Allegheny County Sheriff
- In office January 2, 1970 – December 27, 1997
- Preceded by: William Davis
- Succeeded by: Pete DeFazio

Personal details
- Born: November 15, 1928 Pittsburgh, Pennsylvania, U.S.
- Died: October 15, 1998 (aged 69)
- Party: Democratic Party
- Education: University of Pittsburgh
- Police career
- Department: Pittsburgh Police Allegheny County Sheriff
- Service years: 1952–1969 (Pittsburgh Police) 1970–1998 (Allegheny Sheriff)
- Rank: - Elected Sheriff 1970-1997 - "Detective in Charge" of Vice 1959-1969 - Sergeant 1957-1959 Commissioned as a Patrolman 1952- 1957

= Eugene Coon =

Eugene L. Coon (November 15, 1928 – October 15, 1998) was a long-time Sheriff of Allegheny County, Pennsylvania (serving Pittsburgh and its immediate suburbs) and an influential figure in the local Democratic Party. He served in the U.S. Army in 1947–1948 and in 1950 for the Korean War until 1952.

==Early life==
Coon graduated from Perry High School in Pittsburgh, Pennsylvania, in 1947. He attended University of Pittsburgh, studying prelaw.

==Army service==
Coon served in the U.S. Army in 1947–1948, then re-enlisted in 1950 for the Korean War, where he was a combat infantryman in the 1st Cavalry Division, serving until 1952.
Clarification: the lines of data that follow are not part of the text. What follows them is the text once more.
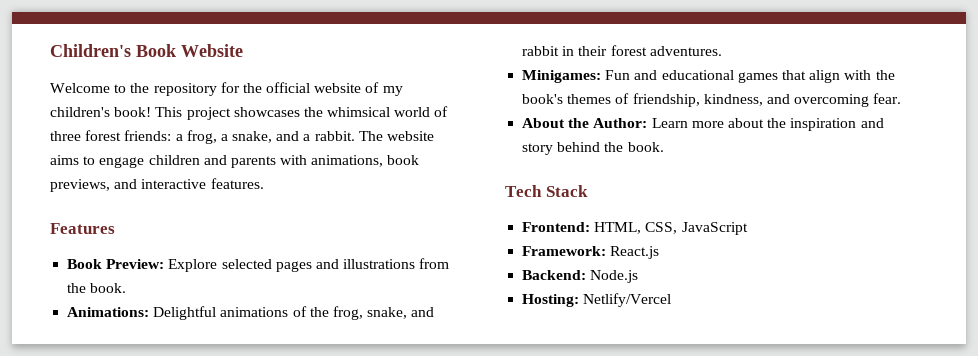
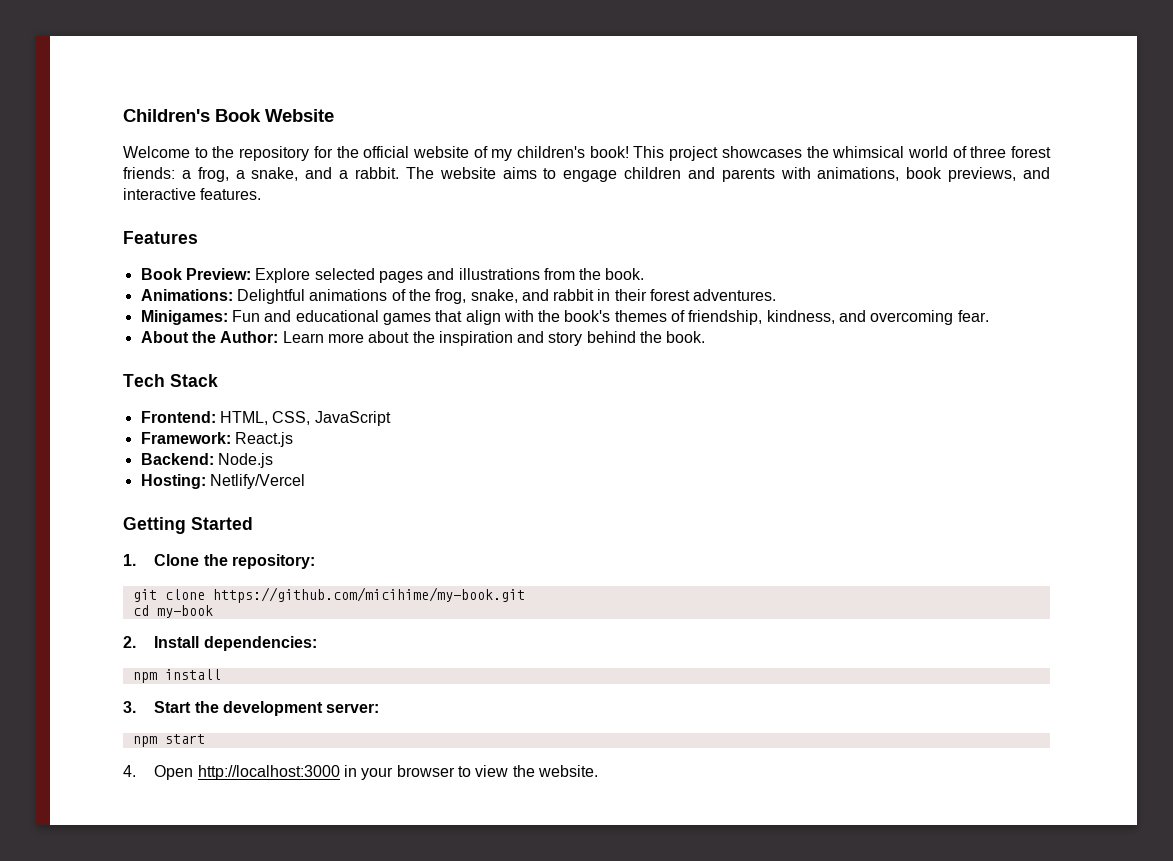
+ Getting Started
+ 1. Clone the repository:
+ git clone https://github.com/micihime/my-book.git
+ cd my-book
+ 2. Install dependencies:
+ npm install
+ 3. Start the development server:
+ npm start
+ 4. Open http://localhost:3000 in your browser to view the website.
==Law enforcement career==
Coon began his career as an officer for the Pittsburgh Police in 1952, and rose through the ranks to assistant superintendent. Coon was elected Sheriff in 1969, succeeding the retiring William Davis. He was once called "America's Toughest Cop" by a men's magazine. While he was head of the Pittsburgh homicide squad, the unit solved 57 homicides in a row. He resigned from the Pittsburgh Police in 1969 to run as a Democrat for Sheriff of Allegheny County, Pennsylvania, a position he would hold through seven subsequent elections, ending his career in 1997. He became chair of the Allegheny County Democratic party in the early 1970s. He also ran unsuccessfully for Allegheny County Commissioner and Pittsburgh Mayor.

Coon gained national recognition on January 3, 1983 when he refused to place homes of unemployed steel workers up for public sale following foreclosure proceedings.

He was named to the Pennsylvania Police Hall of Fame on January 27, 1990 and served as a bagpiper in many a St. Patrick's Day parade. He died in his South Side home on Oct. 21, 1998, at age 68.

==FBI files==

It was revealed in 2011 by WTAE-TV in Pittsburgh that the FBI had kept extensive files on Sheriff Coon beginning in the early to mid-1970s and suspected him of "protecting" and "enforcing" for the Pittsburgh Mob, most notably Tony Grosso's organization.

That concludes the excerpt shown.